On January 2, a day before his death, he returned to Camp East Montana. A note from medical staff at 9:42 p.m. said they “provided him with emotional support,” “reviewed grounding and breathing techniques to manage anxiety,” encouraged him “to seek continued mental health support if necessary” and added his name to the medical call for psychiatric evaluation.
“This is a man who needed regular medication, a comprehensive evaluation, mental health clinicians and, without question, rehospitalization,” Ahola said.
“Instead, it almost seems like it’s been swept away or swept under the rug,” he said. -she added.
Less than two weeks after Lunas Campos’ death, Camp East Montana’s health administrator called 911 again.
Victor Manuel Díaz, a 36-year-old Nicaraguan, was found in a cell with his pants tied around his neck. He was in a windowless room. Staff found him while they were carrying out routine checks.

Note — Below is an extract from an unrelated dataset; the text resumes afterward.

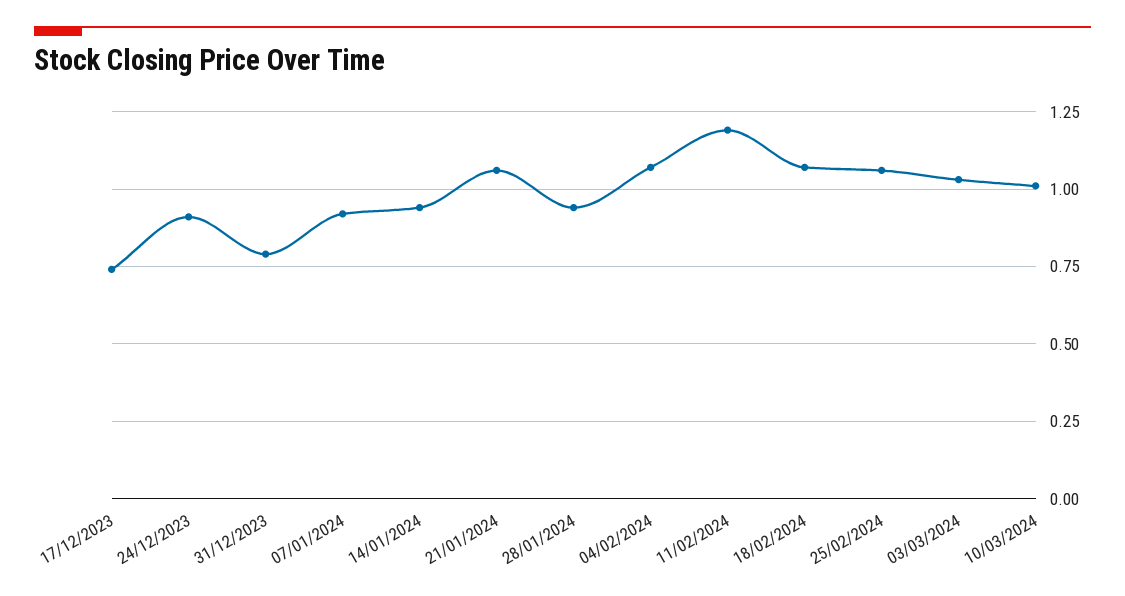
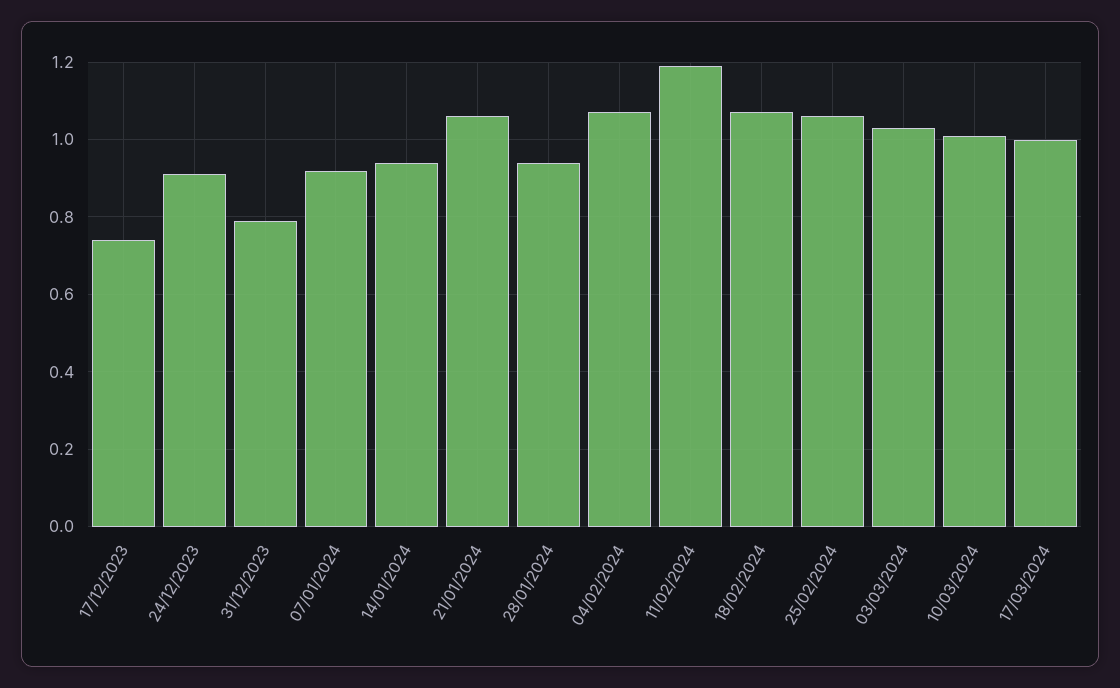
17/03/2024: none -> 1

An ambulance was needed, the health administrator told the operator, explaining where emergency responders should go when they arrived at the facility. Without hesitation, he added: “They have been here many times. »
Diaz, who cooked chicken and washed dishes at a Korean restaurant in Minneapolis, had been picked up and flown to Camp East Montana a week earlier. The GAO noted that ICE itself later acknowledged in a report that staff failed to properly follow procedures after he “exhibited suicide risk factors.” Staff placed him in a medical holding room — not a suicide cell — and left him unattended for more than 15 minutes, the GAO said.
His autopsy, carried out by the army, has not been made public.